Can we really trust the cloud? - hoag
http://venturebeat.com/2011/01/31/cloud-trust-egypt-canada-internet/
======
hoag
I'm a little puzzled by peoples' fears about "the cloud." Frankly, I'd far
rather store my data in a distributed system, accessible by all my devices,
rather than storing everything in a single losable/stealable/breakable device
like a laptop. It's the whole "don't put all your eggs in one basket" maxim,
really.

Also, I do believe this article makes a critical error citing the failure of
cloud services when events like Egypt's internet shut-down rendered Dropbox
and like services useless: as far as I can tell, Dropbox stores a unique
instance of every file both in the cloud and off-cloud alike. I.e., I can
still access my Dropbox files even when without an internet connection.

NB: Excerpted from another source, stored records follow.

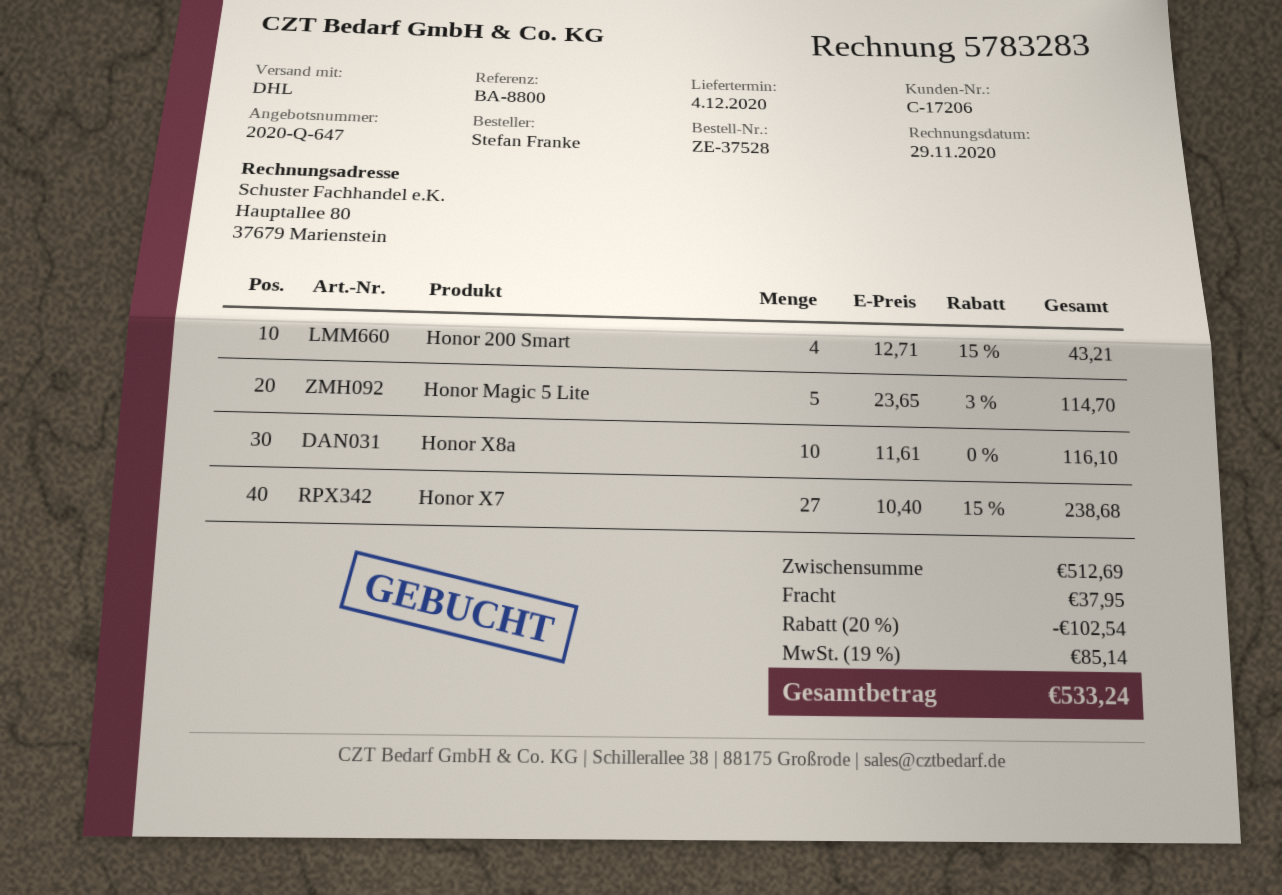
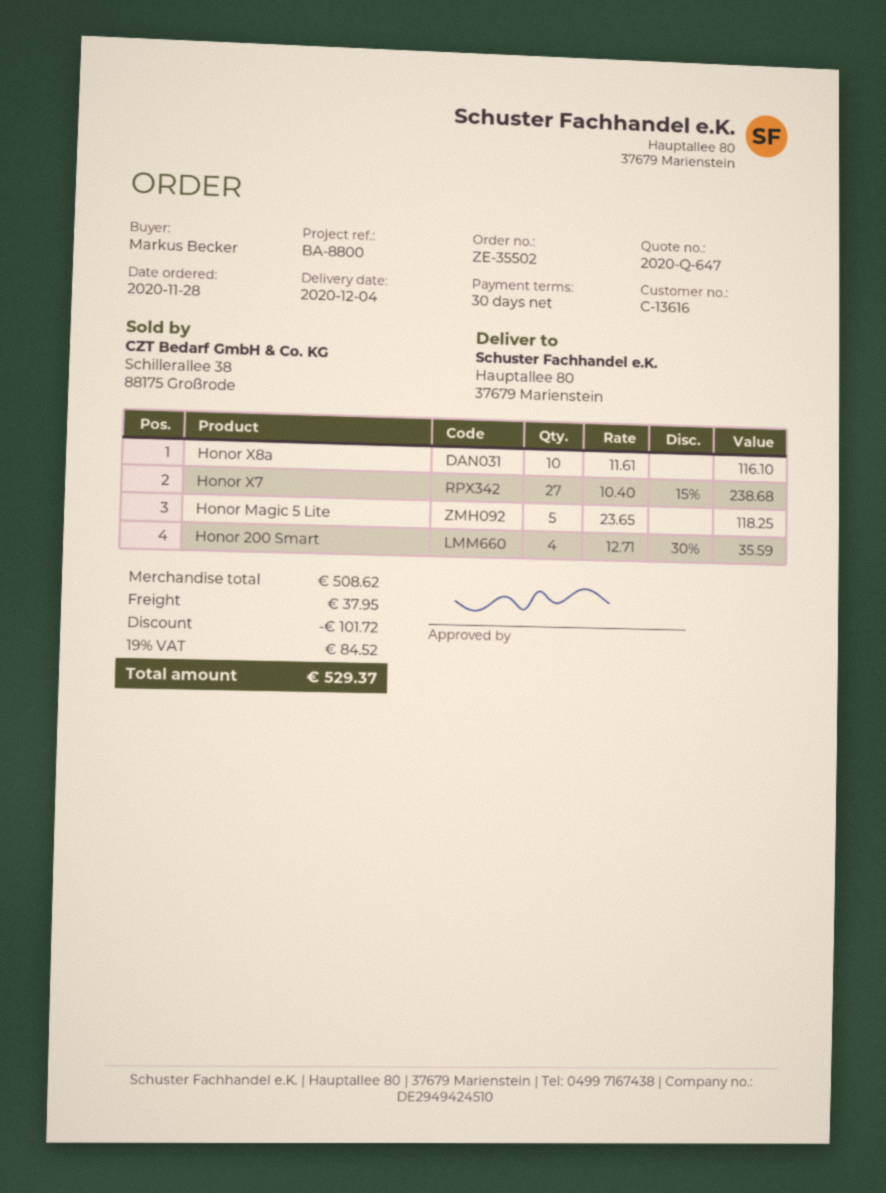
order number: ZE-37528 -> ZE-35502
customer number: C-17206 -> C-13616
ordered by: Stefan Franke -> Markus Becker
Honor 200 Smart: 4 x 12.71 - 15% = 43.21 -> 4 x 12.71 - 30% = 35.59
Honor Magic 5 Lite: 5 x 23.65 - 3% = 114.70 -> 5 x 23.65 = 118.25
subtotal: 512.69 -> 508.62
discount: 102.54 -> 101.72
tax: 19% = 85.14 -> 19% = 84.52
total: 533.24 -> 529.37

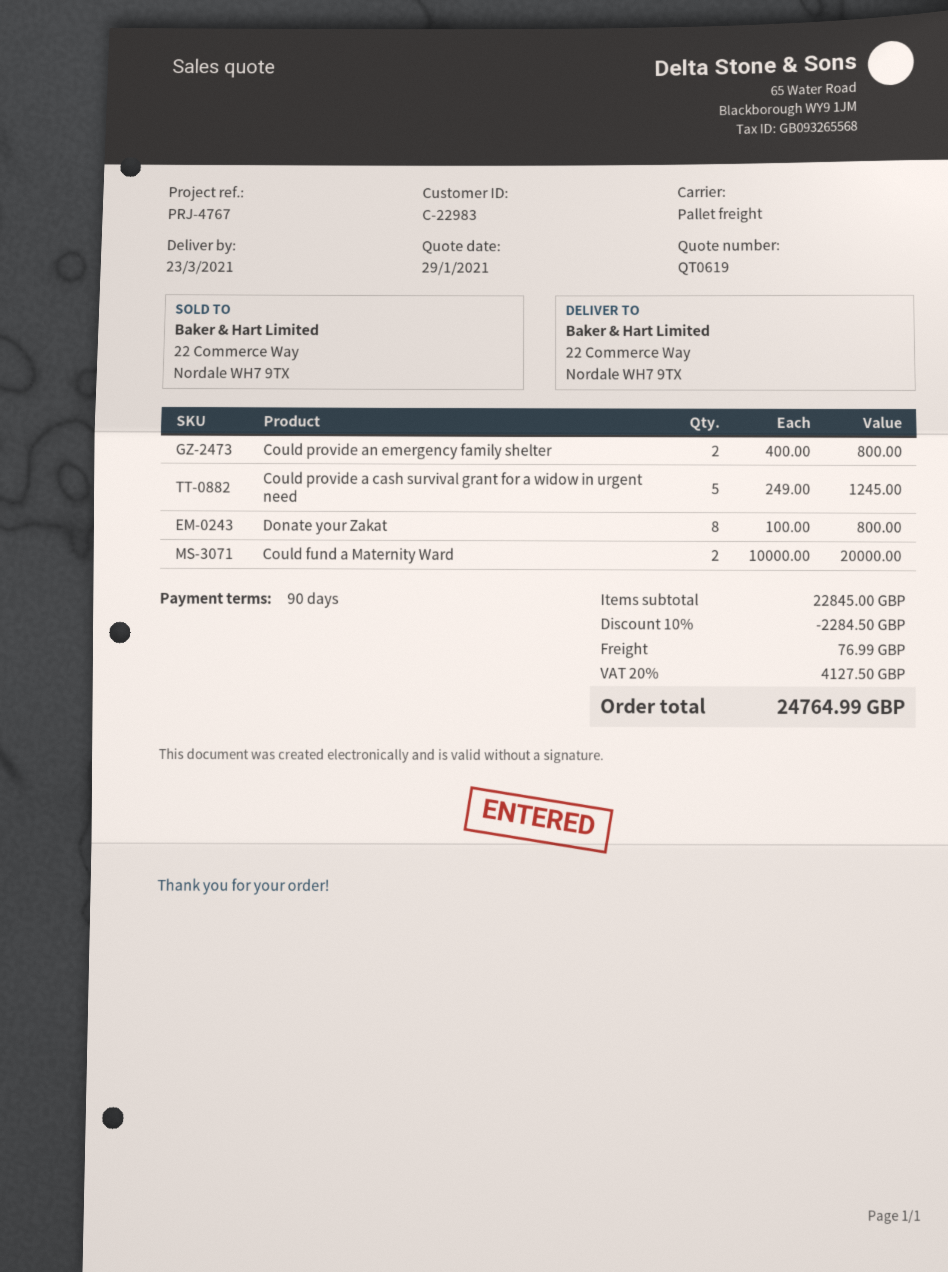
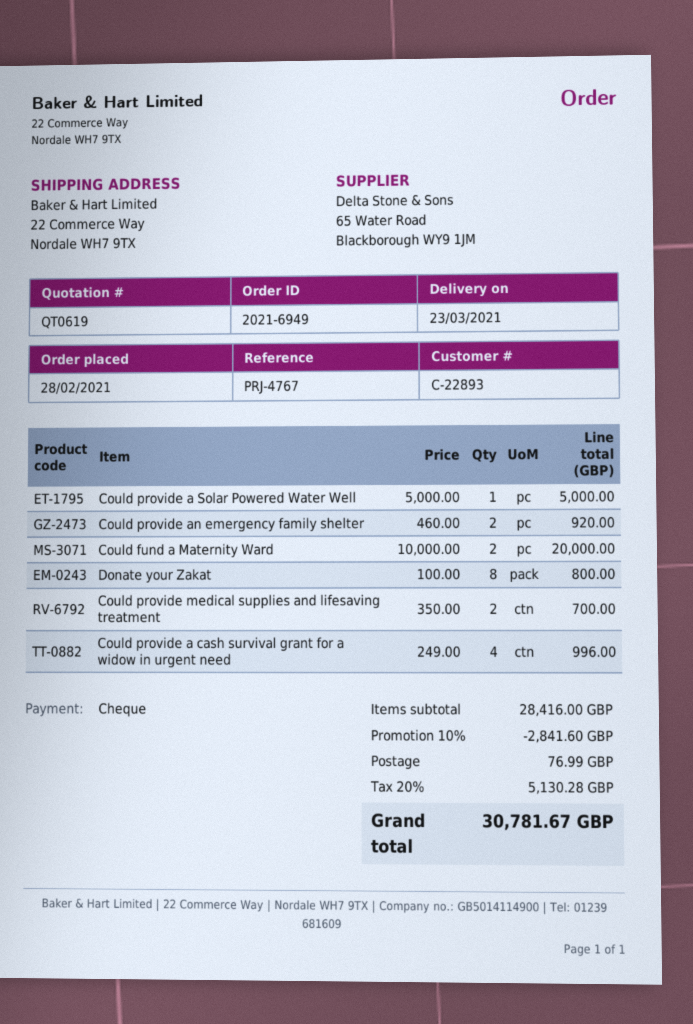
customer number: C-22983 -> C-22893
Could provide an emergency family shelter: 2 x 400.00 = 800.00 -> 2 x 460.00 = 920.00
Could provide a cash survival grant for a widow in urgent need: 5 x 249.00 = 1245.00 -> 4 x 249.00 = 996.00
Could provide a Solar Powered Water Well: none -> 1 x 5000.00 = 5000.00
Could provide medical supplies and lifesaving treatment: none -> 2 x 350.00 = 700.00
subtotal: 22845.00 -> 28416.00
discount: 10% = 2284.50 -> 10% = 2841.60
tax: 20% = 4127.50 -> 20% = 5130.28
total: 24764.99 -> 30781.67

Similarly, should my laptop be stolen or lost, I can easily wipe the instanced
data on the laptop by accessing my Dropxbox account via dropbox.com from any
other device.

Besides, if the fear of cloud storage is that data may be compromised, wasn't
it even more of a risk back in the day to carry papers and documents in
briefcases? Or to transmit important documents by train? Frankly, I think
cloud solutions are far _less_ risky than their offline counterparts.

So... am I missing something?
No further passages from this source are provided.